What is needed:
Before printing, remove every picture; then print the lines below exactly, from the first line through the line containing "margin-left: 17px ->".

--- START ---

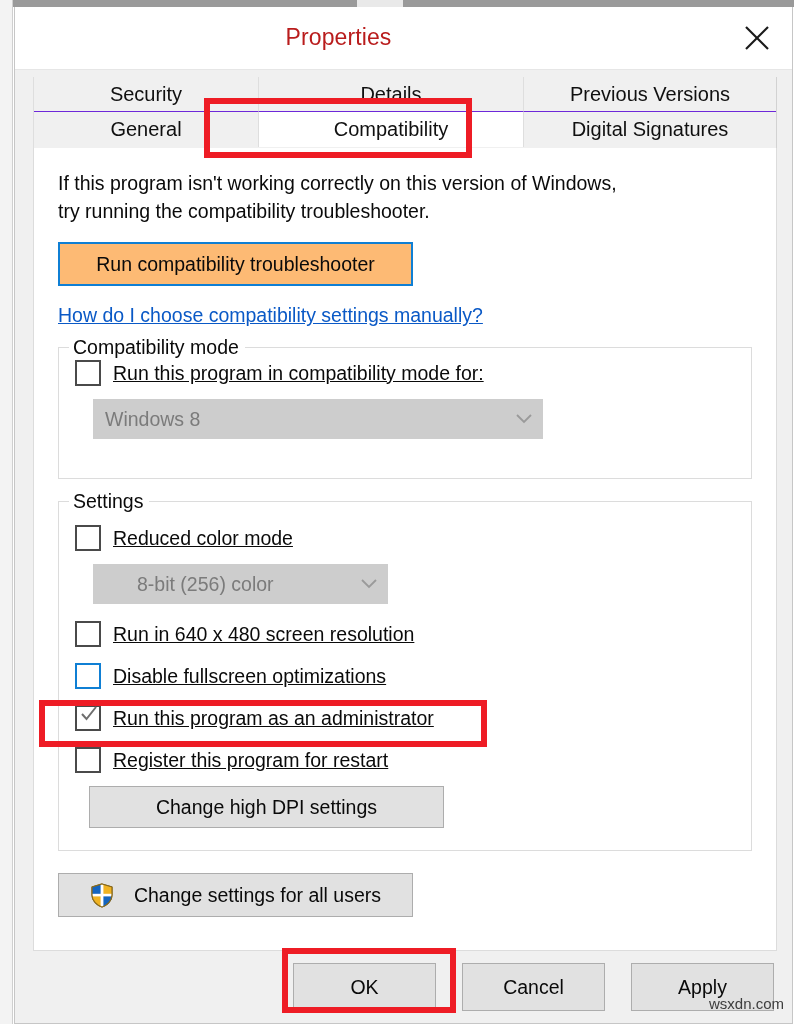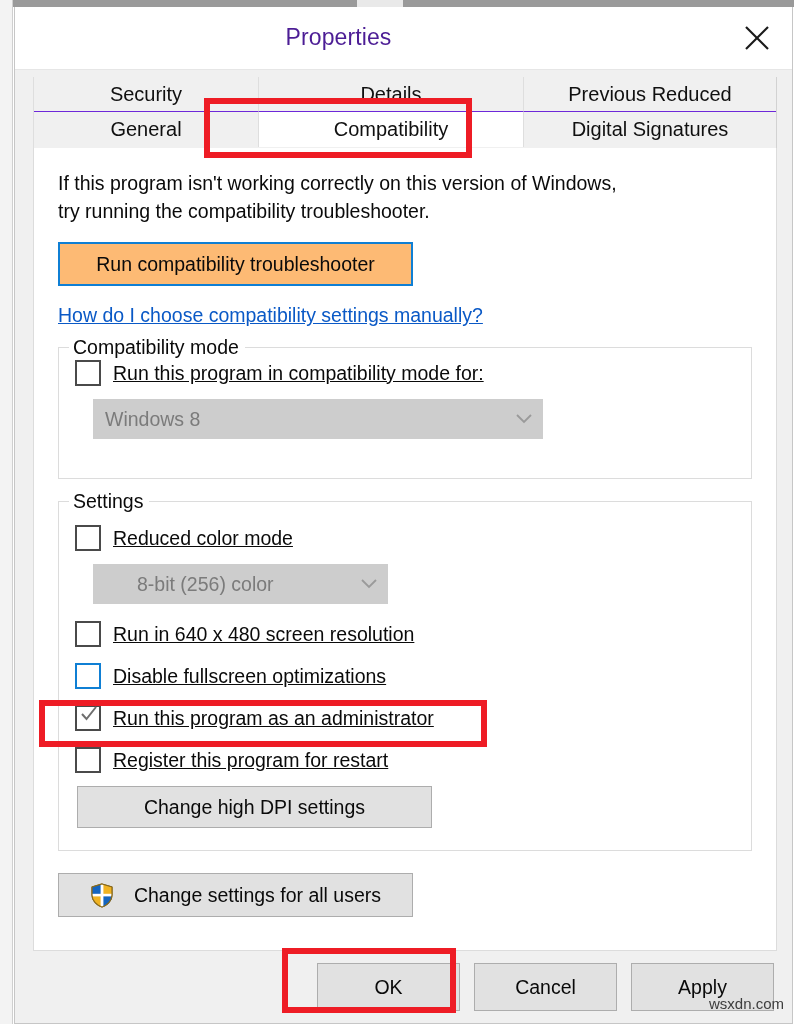"Properties" .title-text { color: #4c1d95 -> #b91c1c }
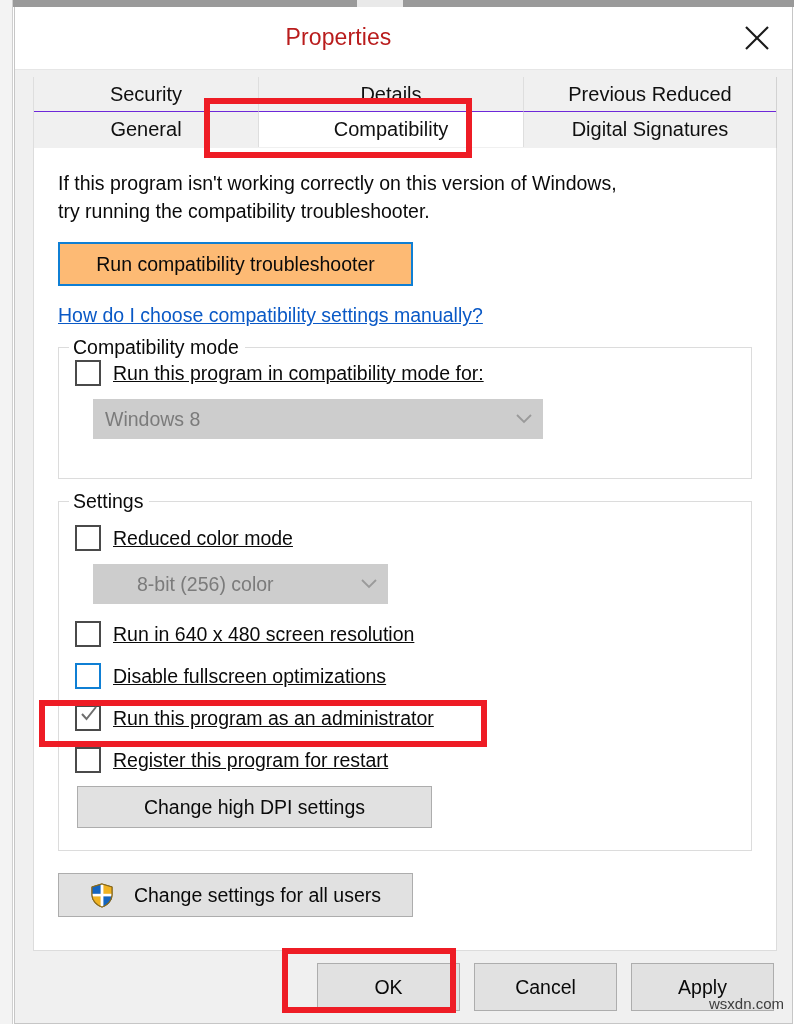"Previous Reduced" div.tab { text: Reduced -> Versions }
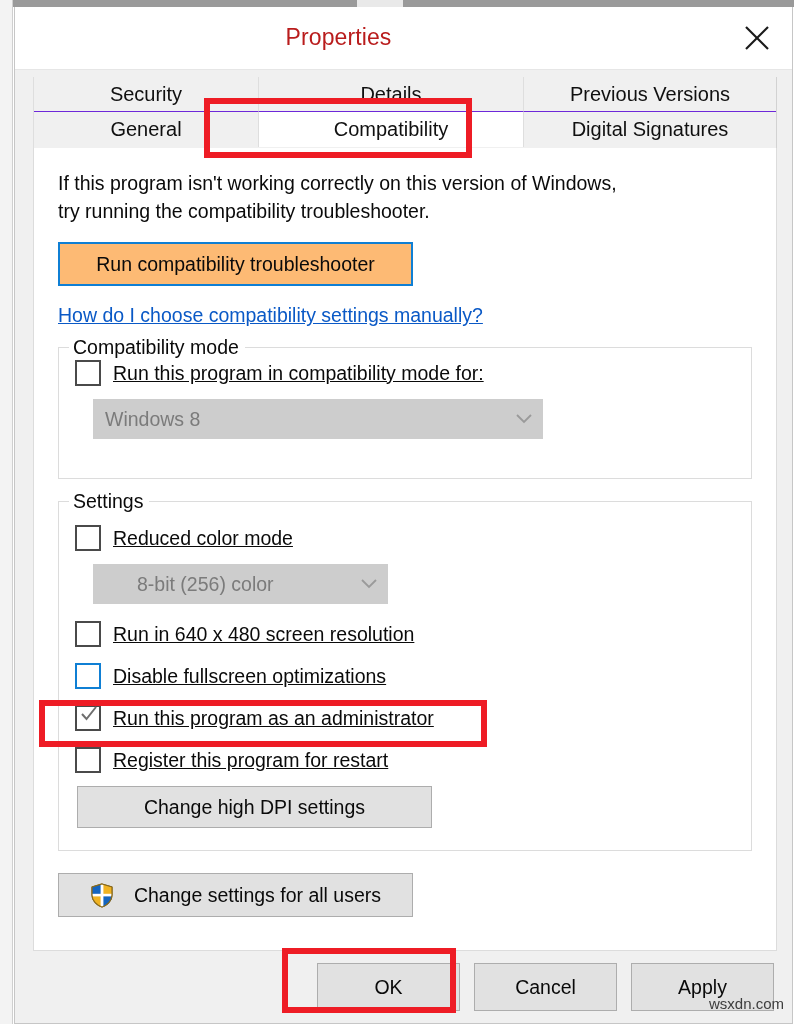"Change high DPI settings" .btn-dpi { margin-left: 2px -> 14px }
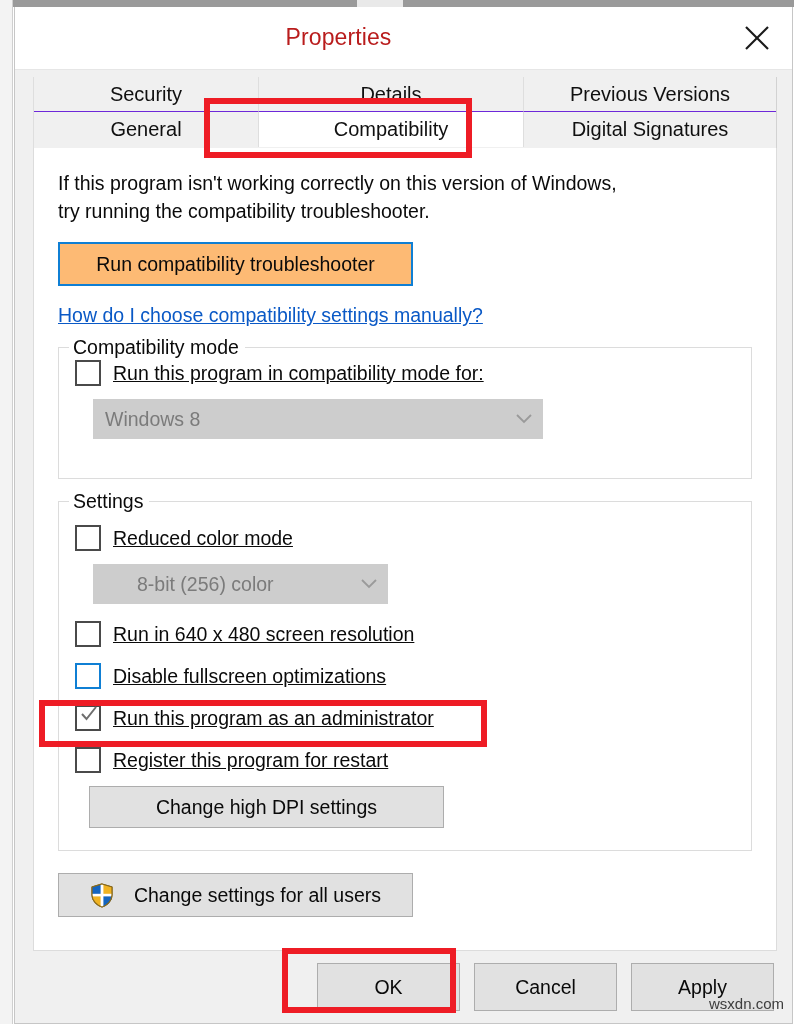"OK" .footer { gap: 14px -> 26px }
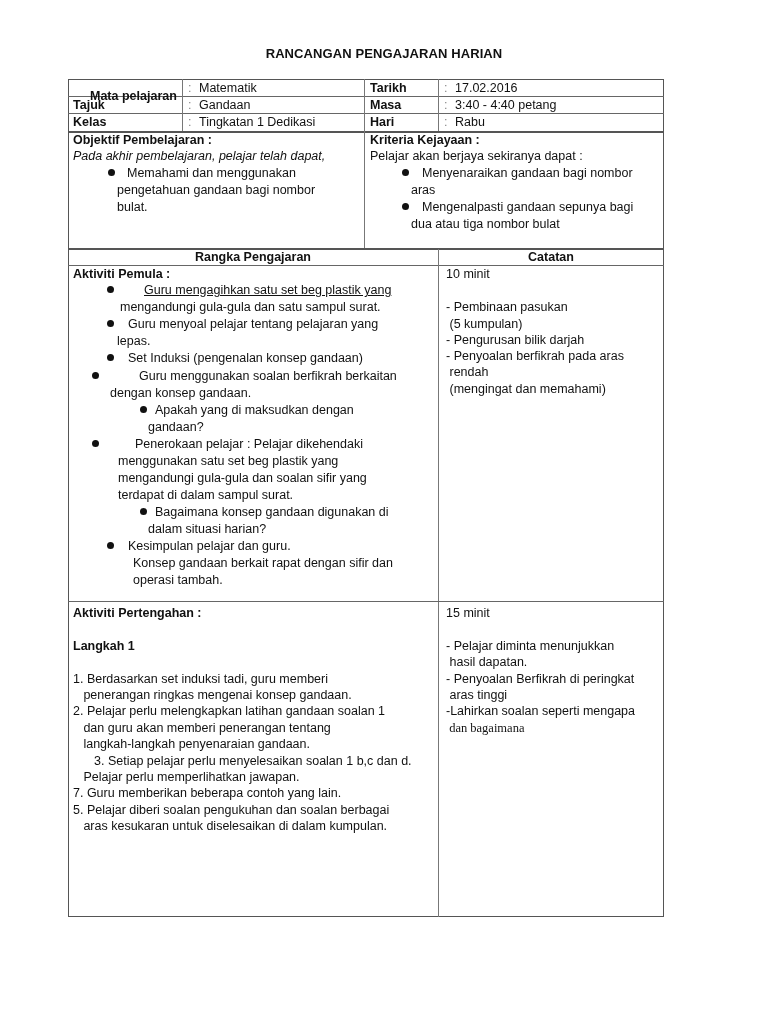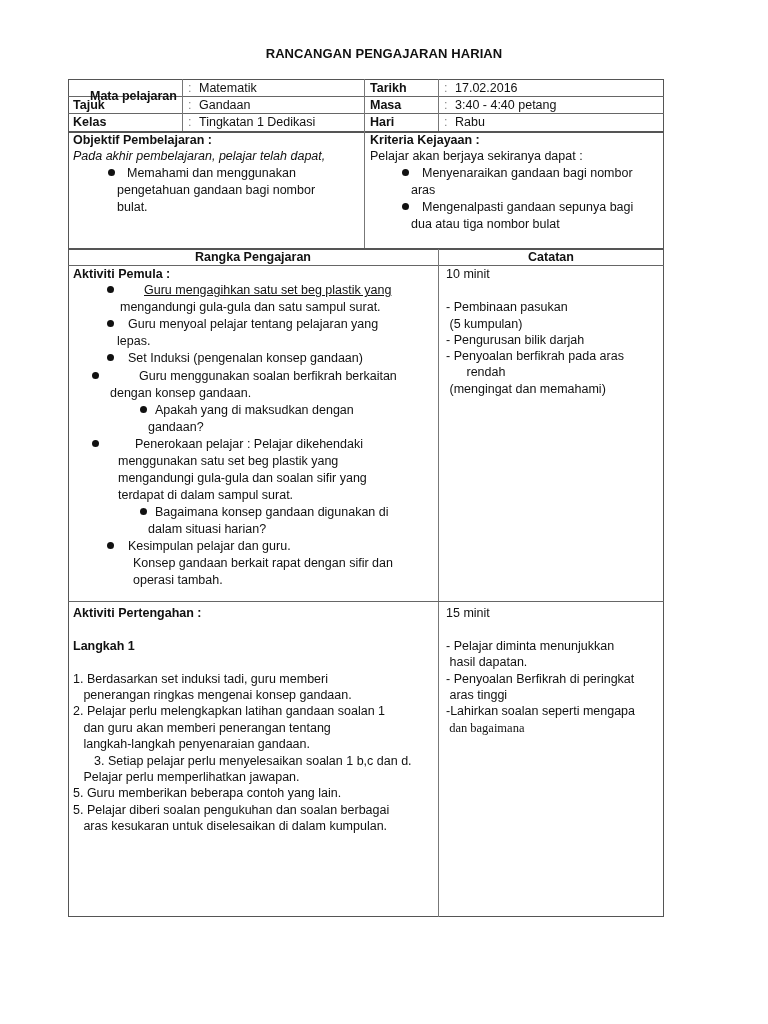"rendah" div.t { margin-left: 17px -> none }
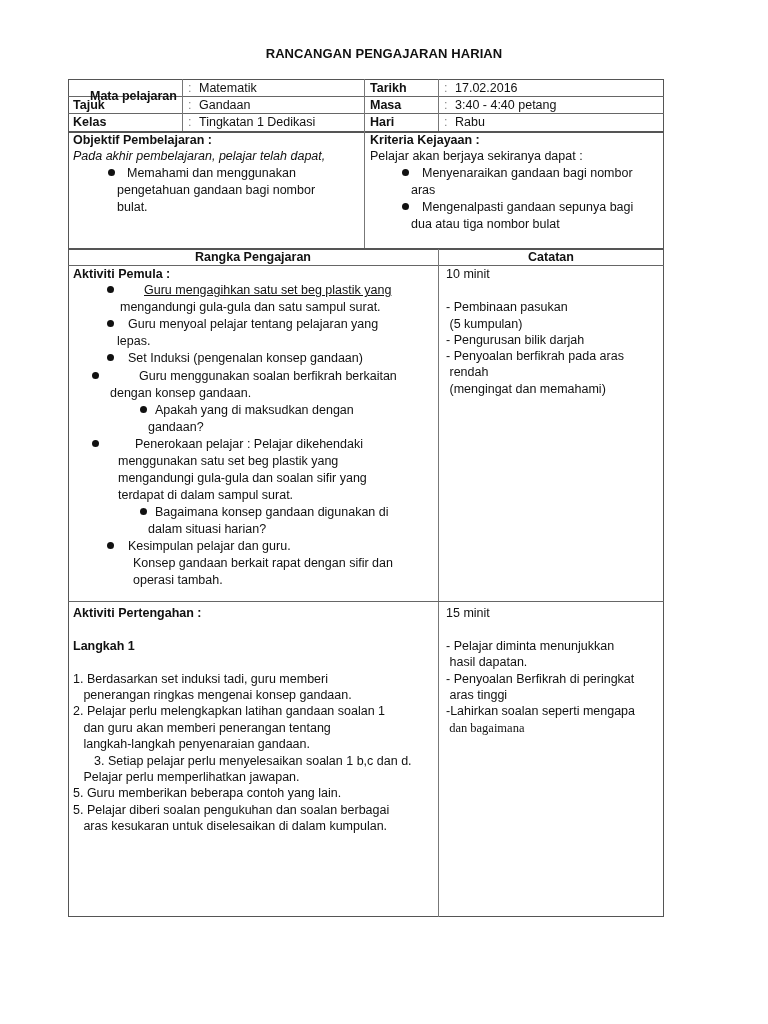"5. Guru memberikan beberapa contoh" div.t { text: 5 -> 7 }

--- END ---

Your response:
"Properties" .title-text { color: #4c1d95 -> #b91c1c }
"Previous Reduced" div.tab { text: Reduced -> Versions }
"Change high DPI settings" .btn-dpi { margin-left: 2px -> 14px }
"OK" .footer { gap: 14px -> 26px }
"rendah" div.t { margin-left: 17px -> none }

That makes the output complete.